Philippe JAURREY, Administrateur Directeur Général Elf Oil RDC « Les choses se présentent relativement bien. »
Actionnaire à hauteur de 60 % aux côtés de la Congolaise des Hydrocarbures (Cohydro) 40 % au titre de sa participation au capital, Elf Oil RDC nourrit des grandes ambitions pour le marché des hydrocarbures au Congo. Son administrateur directeur Général, Philippe Jaurrey brosse synthétiquement les particularités de ce marché qui n’est pas à l’abri, comme ailleurs, des contre coups de la conjoncture internationale.
AFRICAN OIL MAGAZINE : Pourquoi cette survivance en république démocratique du Congo de l’appellation elf au lieu de total ?
Philippe JAURREY : C’est une particularité Congolaise. Voyez-vous, nous sommes le dernier pays au monde où il y a survivance des marques FINA et ELF, alors que partout ailleurs la fusion est consommée, et que seule la marque TOTAL est présente en réseau. Rassurez-vous, c’est une situation qui n’a pas vocation à durer éternellement, d’autant qu’entretenir des marques représente un coût. Laissons donc le temps au temps, pour que les problèmes de fusion ou de rapprochement de l’émergence d’une marque unique, trouvent leur solution dans la concertation entre actionnaires. Il n’est pas impossible de voir un jour, en République Démocratique du Congo, les couleurs de Total flotter sur le réseau.
AOM : Comment se porte eLf oIL R épublique D émocratique du Congo ?
Les choses se présentent relativement bien. Honorablement, notre part de marché, qui se situe aux alentours de 20 %, est en nette progression. Qui plus est, nos secteurs (commerce général, minier…) évoluent dans un bon sens. Aujourd’hui nous distribuons quelque 100 000 tonnes de produits pétroliers en République Démocratique du Congo.
AOM : après une période d’incertitude, la république démocratique du Congo. Renonce avec l’espoir, Mais des aléas de tous genres subsistent. Les autorités congolaises tendent-elles une oreille attentive à vos désiderata ?
Effectivement, les autorités congolaises sont attentives. Pour preuve, nous avons maintenant un Ministère qui s’occupe spécifiquement des hydrocarbures. Mais force est de noter qu’une oreille attentive ne suffit pas au regard des enjeux actuels et de l’importance même des difficultés auxquelles nous faisons face. Voyez-vous, nous sortons d’une crise, et les problèmes à gérer sont multiformes : voies de communications, désinvestissement du fait de la guerre, concurrence déloyale que nous mènent des acteurs du secteur informel, conjoncture, etc.
AOM : avec la flambée des prix du brut sur le marché international, conjuguée à la dépréciation du dollar, comment eLf oil RDC arrive-t-elle à se mettre à l’abri de ces aléas conjoncturels ?
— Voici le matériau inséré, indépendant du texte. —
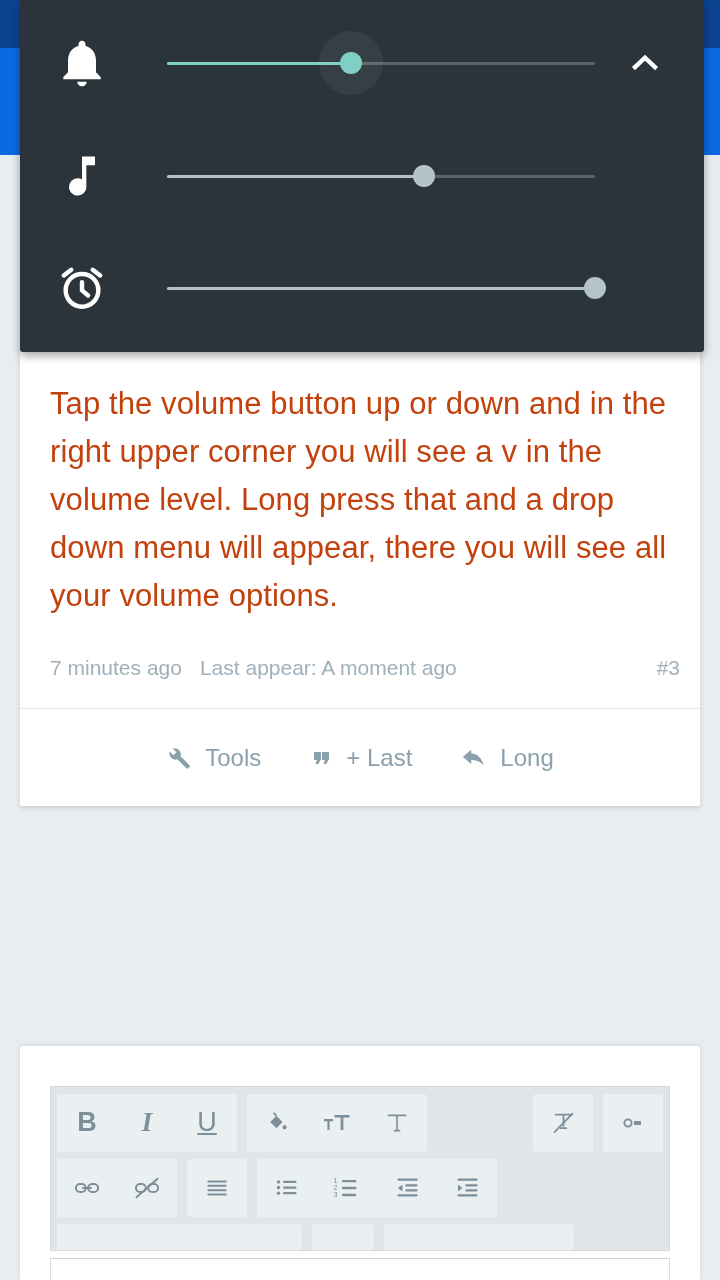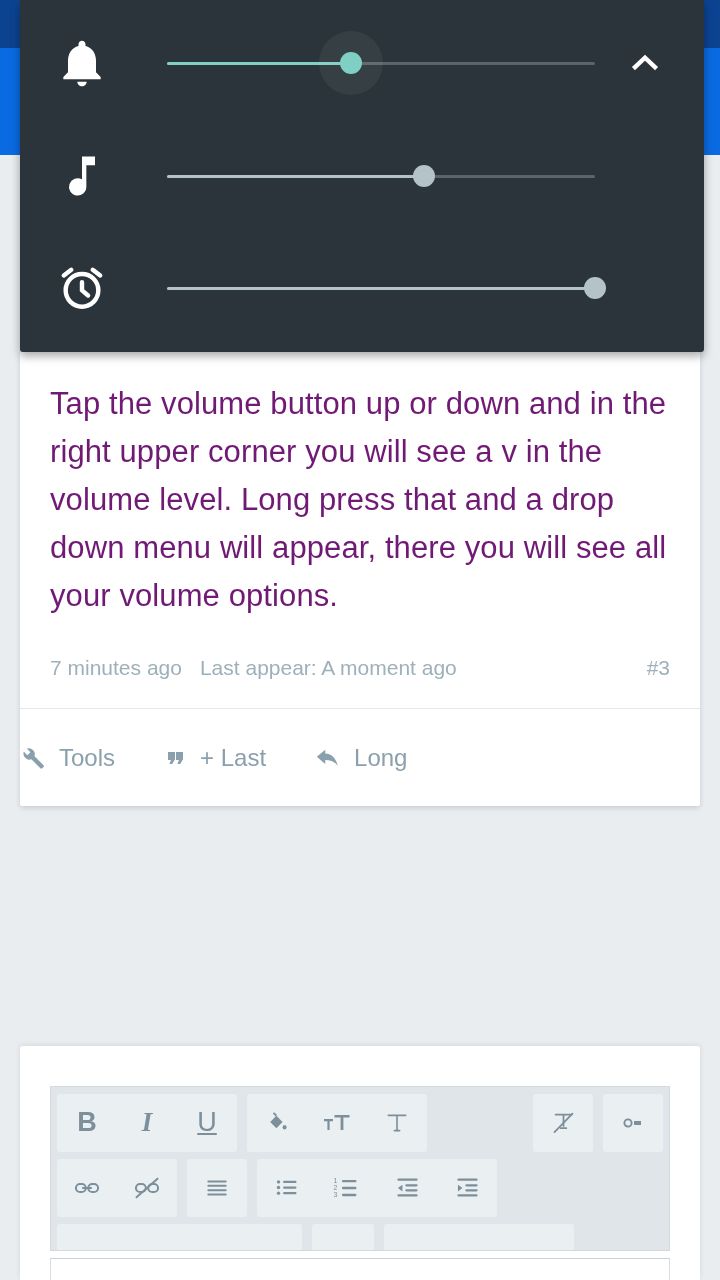"Tap the volume button up" .post-text { color: #701a75 -> #c2410c }
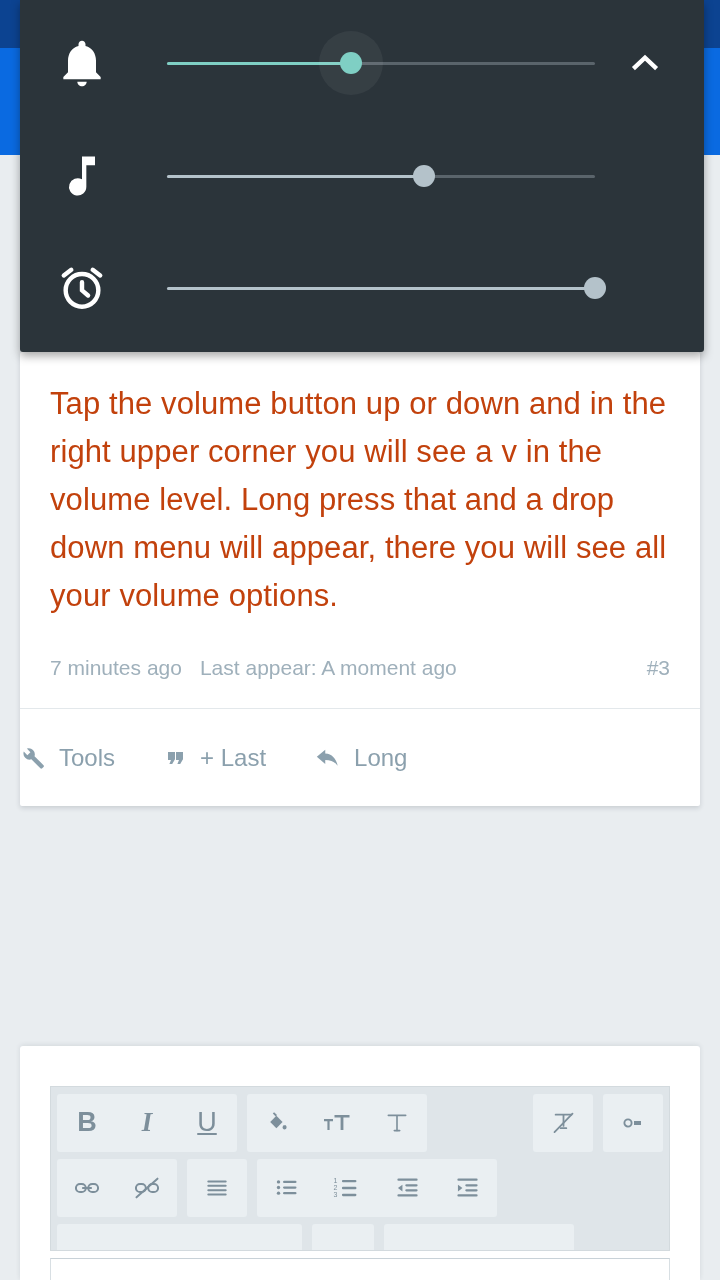"7 minutes ago" .post-meta { padding: 36px 30px 28px 30px -> 36px 20px 28px 30px }
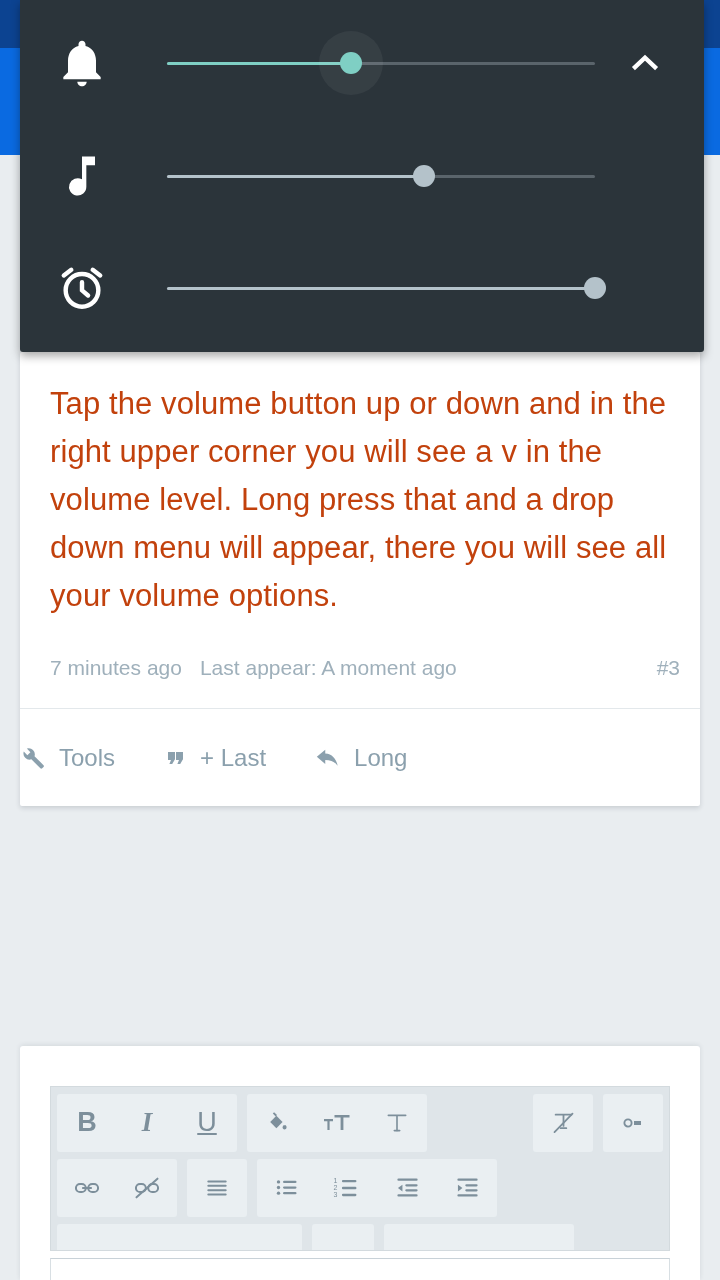"Tools" .post-actions { justify-content: none -> center }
C’est une très bonne question qui colle d’ailleurs à l’actualité. Il se trouve que le pays ait connu des pénuries avant 2001. Pénuries provoquées par le contexte du marché International. Et depuis 2001, le gouvernement a libéralisé les prix tout en y veillant comme « gendarme » par le biais d’un organe de régulation, qui propose des augmentations des prix à la pompe en fonction de l’évolution des cours du brut sur le marché international. Ce prix à la pompe intègre le prix moyen frontière, le prix d’accès au produit, la fiscalité, la parité dollar – franc congolais, les charges et les marges des sociétés commerciales qui constituent les paramètres fixes de cette structure des prix. À notre humble avis, depuis la mise sur pied de cette commission de structure des prix, les pénuries, quelles que soient les tensions internationales, relèvent désormais du passé. Il appartient donc aux autorités de faire perdurer cette collaboration franche avec les opérateurs pétroliers.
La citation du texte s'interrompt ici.